Ok thats great thank you. Do you have any links or names of these parts or makers of these parts or anything for me to work off of? I have experience with lead batteries so this BMS and monitoring parts are new to me. Thanks again


----------



## Tomdb (Jan 28, 2013)

here is an tutorial on charging http://endless-sphere.com/forums/viewtopic.php?f=14&t=52240

a "noob" guide to lipo drivetrains, ebike because of the lower voltage

http://endless-sphere.com/forums/viewtopic.php?f=16&t=26619

some more reading on batteries
http://www.ypedal.com/Lipo/Lipo.htm


----------



## RIPPERTON (Jan 26, 2010)

wesleyb82 said:


> Hm trying to figure out what tripoding means


Second post down is kind of what weight jacking or tripoding looks like except this guy is in the rain with slicks and hes pushing to the outside,
but theres a lot of good reading on this page too.
Because karts don't have a differential they need to lift the inside rear wheel so theres no scrubbing of tires. 
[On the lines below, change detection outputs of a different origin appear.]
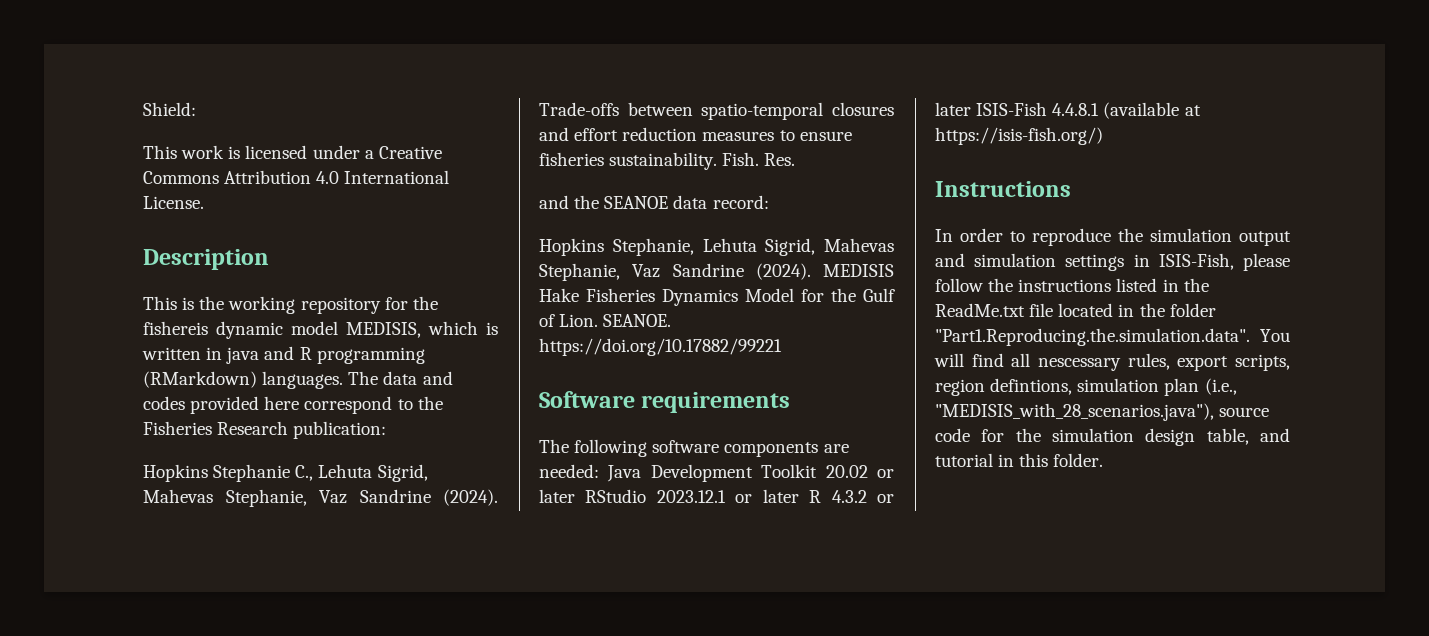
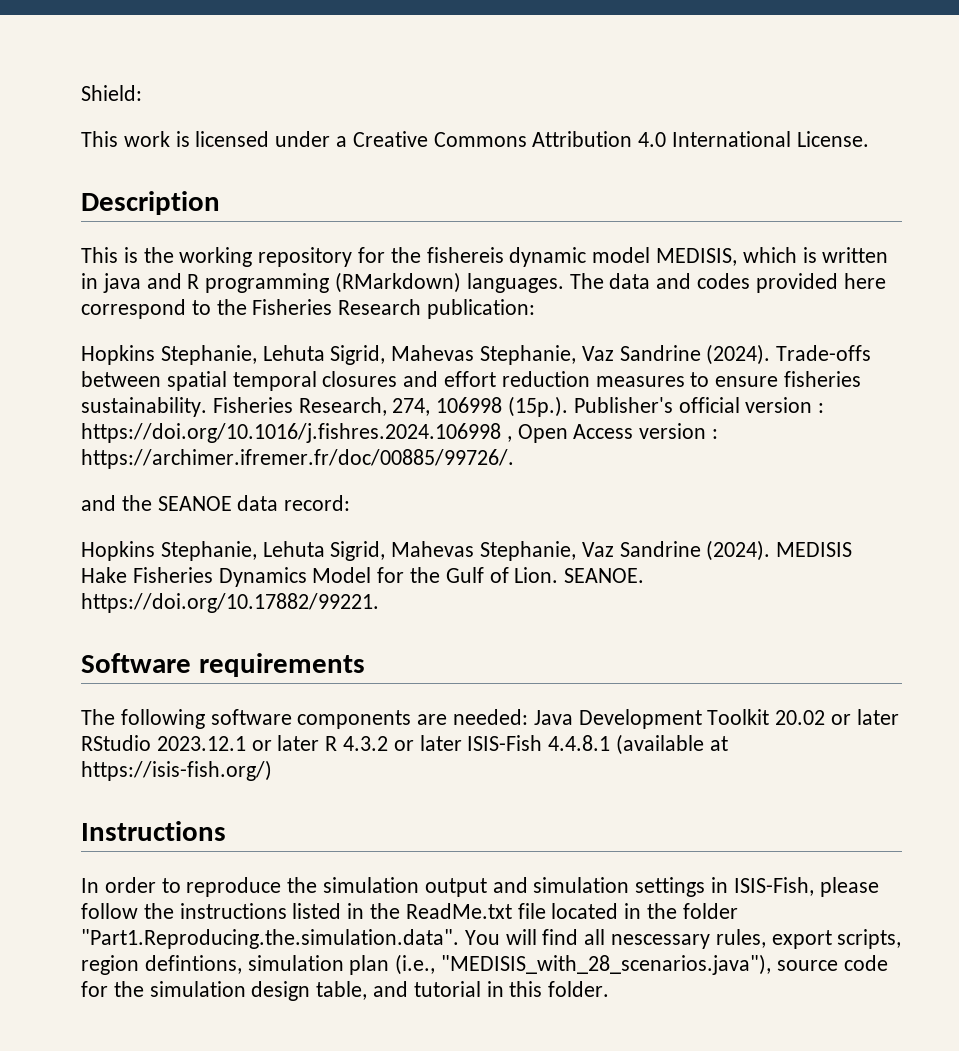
  The data and codes provided here correspond to the Fisheries Research publication:
- Hopkins Stephanie C., Lehuta Sigrid, Mahevas Stephanie, Vaz Sandrine (2024).
+ Hopkins Stephanie, Lehuta Sigrid, Mahevas Stephanie, Vaz Sandrine (2024).
- Trade-offs between spatio-temporal closures and effort reduction measures to ensure fisheries sustainability.
+ Trade-offs between spatial temporal closures and effort reduction measures to ensure fisheries sustainability.
- Fish. Res.
+ Fisheries Research, 274, 106998 (15p.). Publisher's official version : https://doi.org/10.1016/j.fishres.2024.106998 , Open Access version : https://archimer.ifremer.fr/doc/00885/99726/.
- SEANOE. https://doi.org/10.17882/99221
+ SEANOE. https://doi.org/10.17882/99221.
http://forum.miata.net/vb/showthread.php?t=459244&page=3


----------



## wesleyb82 (Sep 17, 2014)

I purchased (2) 48v 45ah Chevy Volt cells from Sales Hybrid Auto Center. Might be too many AH's for this project but I'm going big and could use these cells for other future projects. I may run one pack at a time and keep the kart weight super low. My only concern is if I want to move to 72v it may be impossible with these 48v packs. Anyway so far they have responded to my questions within a day and have suggested using the following BMS and charger for these packs. 

Can anyone yay or nay these suggestions? More than anything I want to play it safe with these packs so slow charging and is OK but of course accurate charging is important as well but also if it's OK to partially charge to 4.1v to play it safe I am OK with that as well. I also want to keep the charger around $150-200 USD if I can. 

http://www.ebay.com/itm/44V-48V-50-...989?pt=LH_DefaultDomain_0&hash=item3384f6bd8d

http://www.ebay.com/itm/AC110-220V-...672?pt=LH_DefaultDomain_0&hash=item1c4d498740


----------



## Tomdb (Jan 28, 2013)

are you getting packs with the bms cabling? if you are you might be able to make an adapter to run simple RC style battery monitoring and chargers.


----------



## wesleyb82 (Sep 17, 2014)

The packs come with the factory BMS harness which can be spliced to work with any BMS from what I understand.


----------



## Tomdb (Jan 28, 2013)

http://www.hobbypartz.com/75p-1220-charger.html?gclid=CNa3z9_N57ICFayPPAod10MAPw

This is a possabilty


----------



## wesleyb82 (Sep 17, 2014)

Anyone have any other BMS suggestions? < $200 and safe? Thank you much!


----------



## major (Apr 4, 2008)

wesleyb82 said:


> Anyone have any other BMS suggestions? < $200 and safe? Thank you much!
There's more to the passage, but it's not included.